▶ [Task item] Reproduce the whole of the records exactly, and make sure no picture is carried into the result.

[Edit tracking data]
:::::

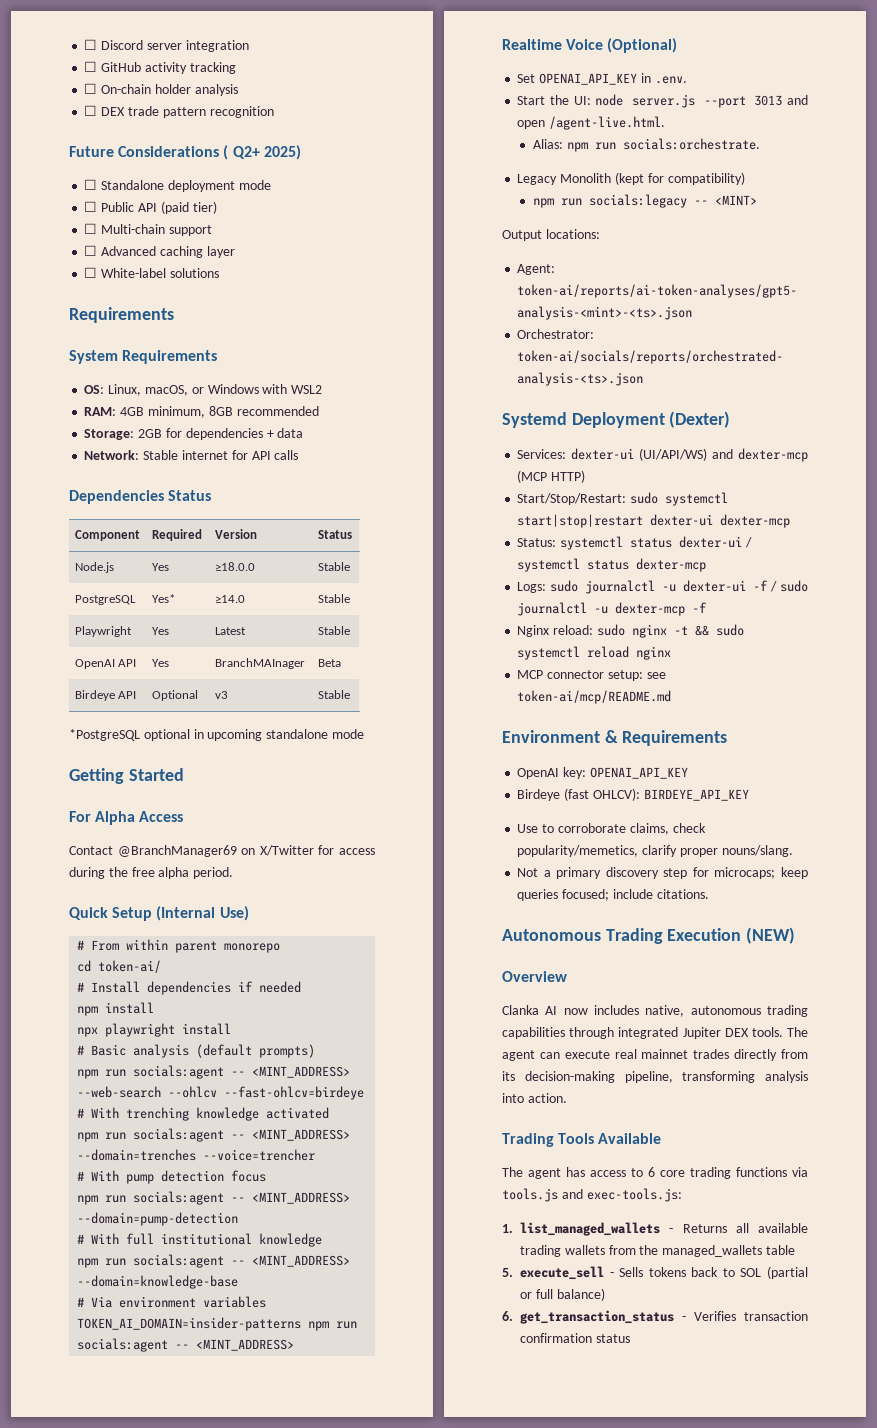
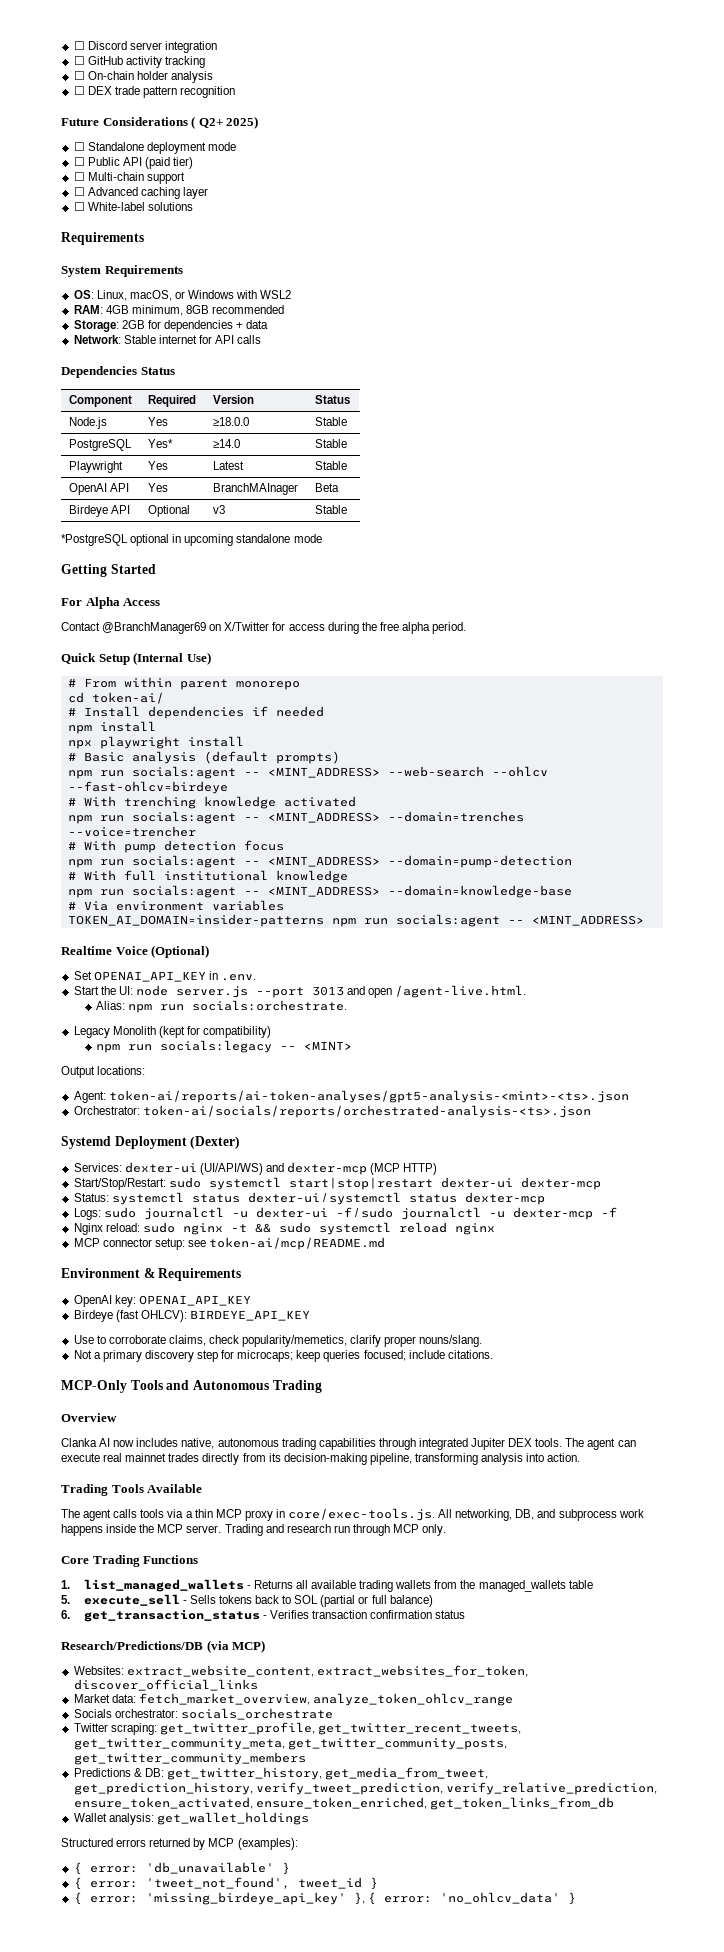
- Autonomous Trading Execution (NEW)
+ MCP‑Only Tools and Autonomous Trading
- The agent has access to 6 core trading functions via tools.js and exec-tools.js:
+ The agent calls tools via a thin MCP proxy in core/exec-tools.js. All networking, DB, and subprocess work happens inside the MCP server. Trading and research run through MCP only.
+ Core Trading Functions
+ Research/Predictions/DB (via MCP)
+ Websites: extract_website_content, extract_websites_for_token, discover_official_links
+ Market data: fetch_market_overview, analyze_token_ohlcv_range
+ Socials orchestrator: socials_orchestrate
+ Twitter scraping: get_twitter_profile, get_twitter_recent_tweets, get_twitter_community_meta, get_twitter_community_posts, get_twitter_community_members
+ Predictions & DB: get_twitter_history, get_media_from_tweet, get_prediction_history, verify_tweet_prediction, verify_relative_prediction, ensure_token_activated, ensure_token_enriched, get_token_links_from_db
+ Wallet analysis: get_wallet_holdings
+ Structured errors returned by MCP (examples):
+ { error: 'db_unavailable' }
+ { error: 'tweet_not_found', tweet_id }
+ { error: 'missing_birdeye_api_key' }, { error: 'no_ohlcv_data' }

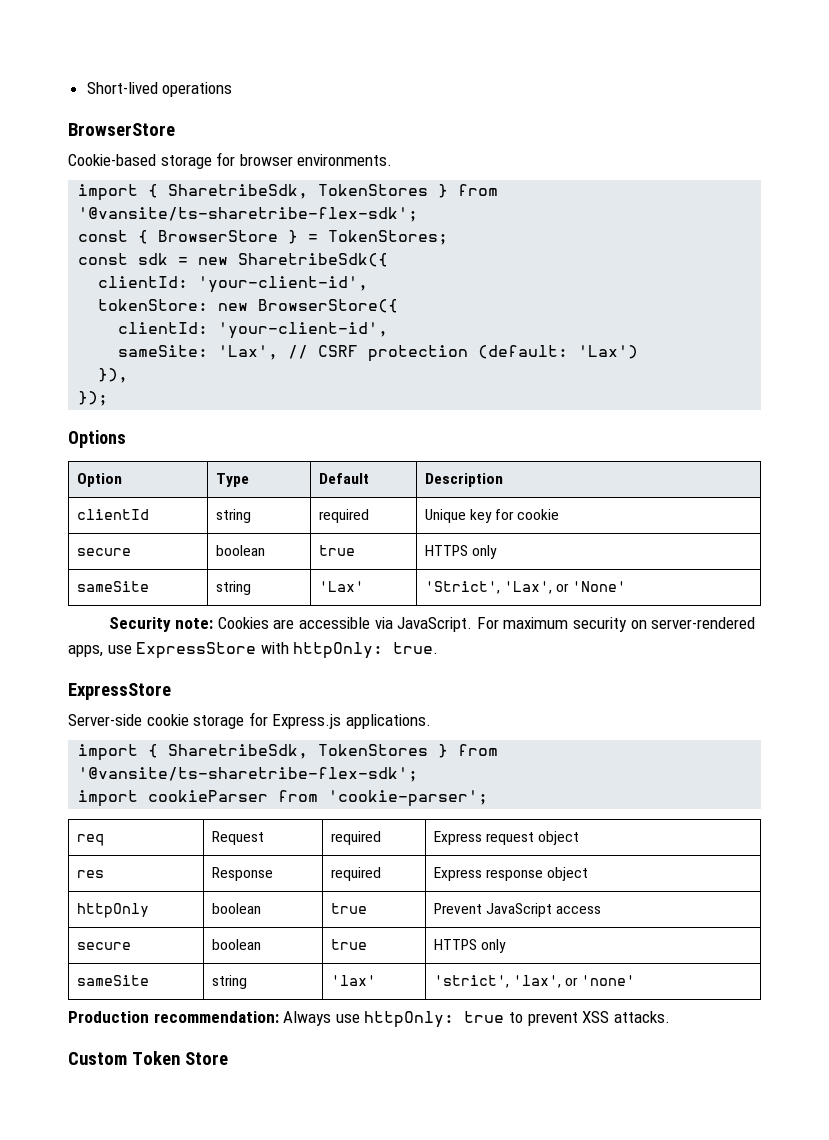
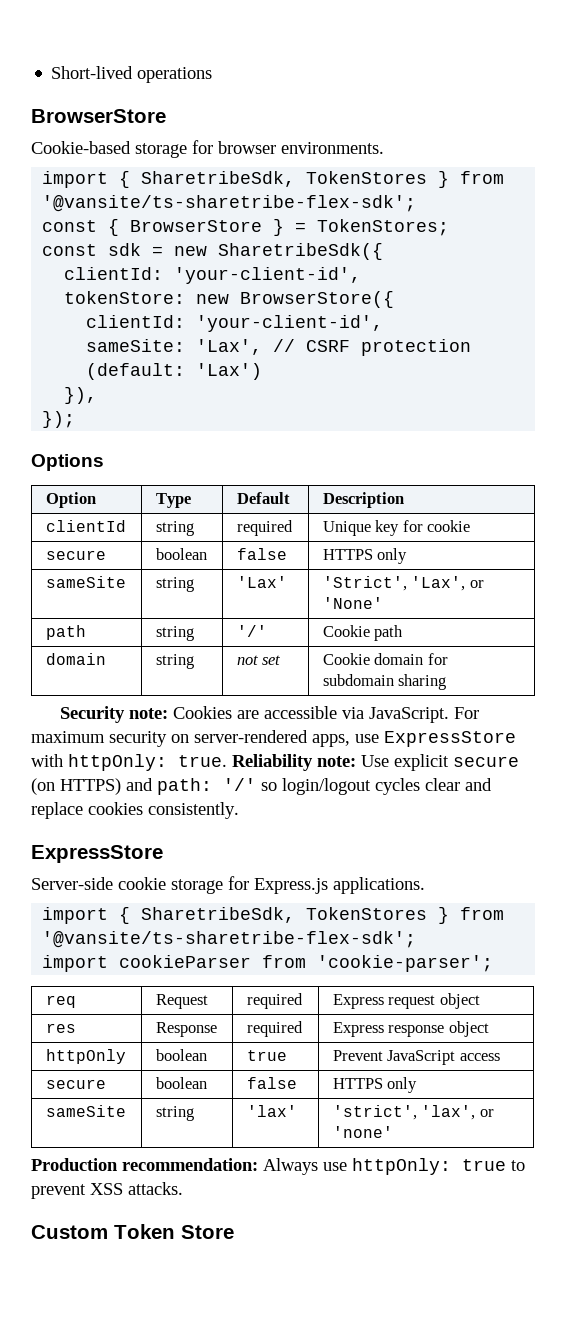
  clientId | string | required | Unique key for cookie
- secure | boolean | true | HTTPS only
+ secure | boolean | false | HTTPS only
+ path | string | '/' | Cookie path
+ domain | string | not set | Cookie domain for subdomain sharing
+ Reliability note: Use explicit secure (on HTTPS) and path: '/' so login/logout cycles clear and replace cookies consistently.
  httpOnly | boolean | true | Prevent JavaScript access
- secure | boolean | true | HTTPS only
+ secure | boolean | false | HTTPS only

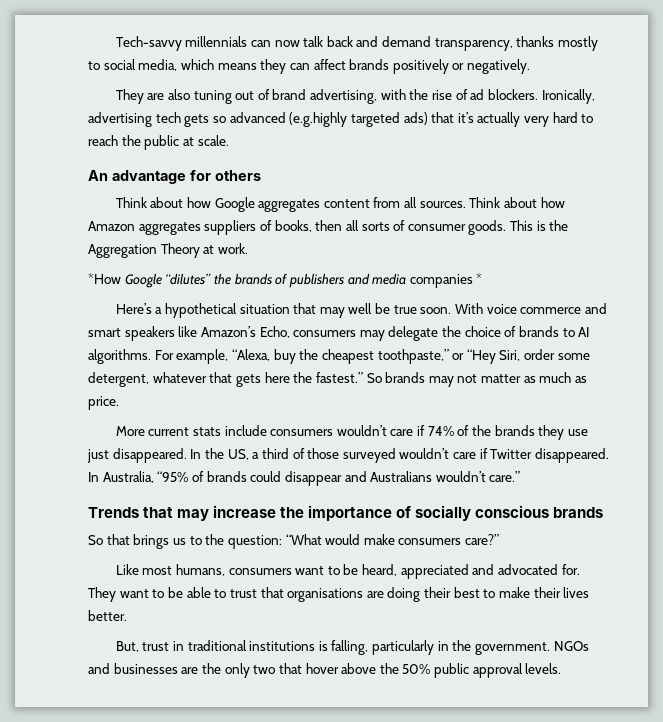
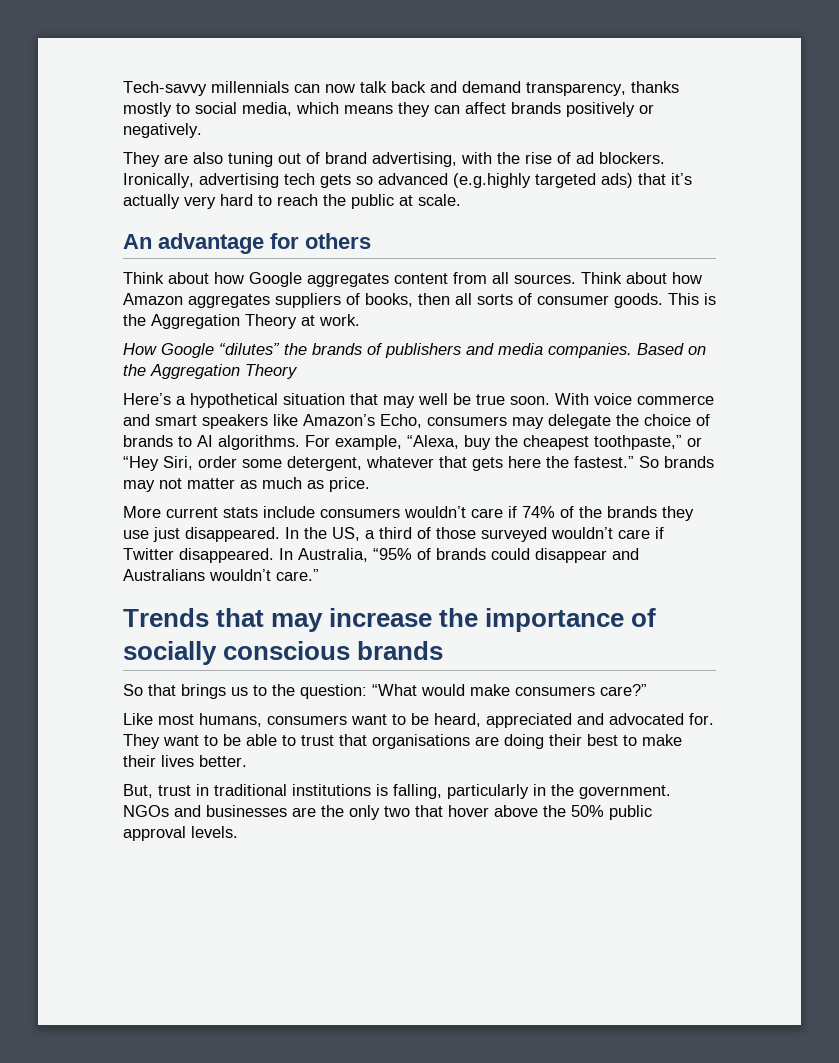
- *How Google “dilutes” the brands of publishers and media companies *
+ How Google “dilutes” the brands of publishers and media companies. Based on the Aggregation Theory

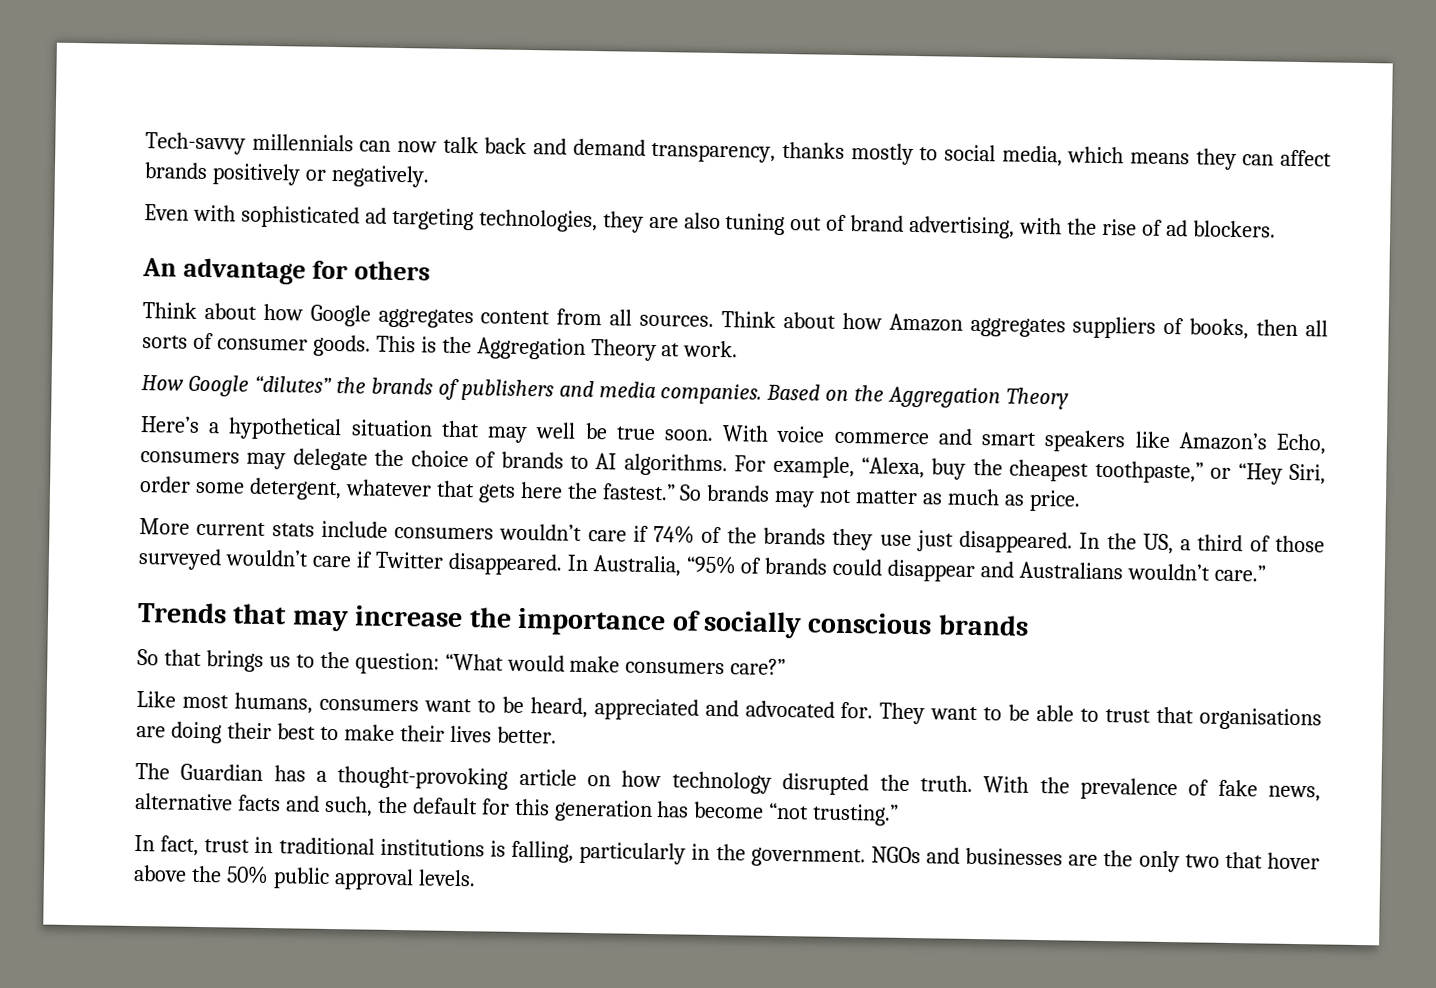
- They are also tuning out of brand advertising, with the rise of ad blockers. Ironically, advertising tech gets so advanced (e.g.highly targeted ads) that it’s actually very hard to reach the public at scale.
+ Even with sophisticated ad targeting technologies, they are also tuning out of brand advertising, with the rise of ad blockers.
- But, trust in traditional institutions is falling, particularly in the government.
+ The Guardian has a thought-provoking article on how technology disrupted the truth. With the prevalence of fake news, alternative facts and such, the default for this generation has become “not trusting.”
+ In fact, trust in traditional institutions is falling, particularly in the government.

:::::

▶ [Final answer]
- Autonomous Trading Execution (NEW)
+ MCP‑Only Tools and Autonomous Trading
- The agent has access to 6 core trading functions via tools.js and exec-tools.js:
+ The agent calls tools via a thin MCP proxy in core/exec-tools.js. All networking, DB, and subprocess work happens inside the MCP server. Trading and research run through MCP only.
+ Core Trading Functions
+ Research/Predictions/DB (via MCP)
+ Websites: extract_website_content, extract_websites_for_token, discover_official_links
+ Market data: fetch_market_overview, analyze_token_ohlcv_range
+ Socials orchestrator: socials_orchestrate
+ Twitter scraping: get_twitter_profile, get_twitter_recent_tweets, get_twitter_community_meta, get_twitter_community_posts, get_twitter_community_members
+ Predictions & DB: get_twitter_history, get_media_from_tweet, get_prediction_history, verify_tweet_prediction, verify_relative_prediction, ensure_token_activated, ensure_token_enriched, get_token_links_from_db
+ Wallet analysis: get_wallet_holdings
+ Structured errors returned by MCP (examples):
+ { error: 'db_unavailable' }
+ { error: 'tweet_not_found', tweet_id }
+ { error: 'missing_birdeye_api_key' }, { error: 'no_ohlcv_data' }

  clientId | string | required | Unique key for cookie
- secure | boolean | true | HTTPS only
+ secure | boolean | false | HTTPS only
+ path | string | '/' | Cookie path
+ domain | string | not set | Cookie domain for subdomain sharing
+ Reliability note: Use explicit secure (on HTTPS) and path: '/' so login/logout cycles clear and replace cookies consistently.
  httpOnly | boolean | true | Prevent JavaScript access
- secure | boolean | true | HTTPS only
+ secure | boolean | false | HTTPS only

- *How Google “dilutes” the brands of publishers and media companies *
+ How Google “dilutes” the brands of publishers and media companies. Based on the Aggregation Theory

- They are also tuning out of brand advertising, with the rise of ad blockers. Ironically, advertising tech gets so advanced (e.g.highly targeted ads) that it’s actually very hard to reach the public at scale.
+ Even with sophisticated ad targeting technologies, they are also tuning out of brand advertising, with the rise of ad blockers.
- But, trust in traditional institutions is falling, particularly in the government.
+ The Guardian has a thought-provoking article on how technology disrupted the truth. With the prevalence of fake news, alternative facts and such, the default for this generation has become “not trusting.”
+ In fact, trust in traditional institutions is falling, particularly in the government.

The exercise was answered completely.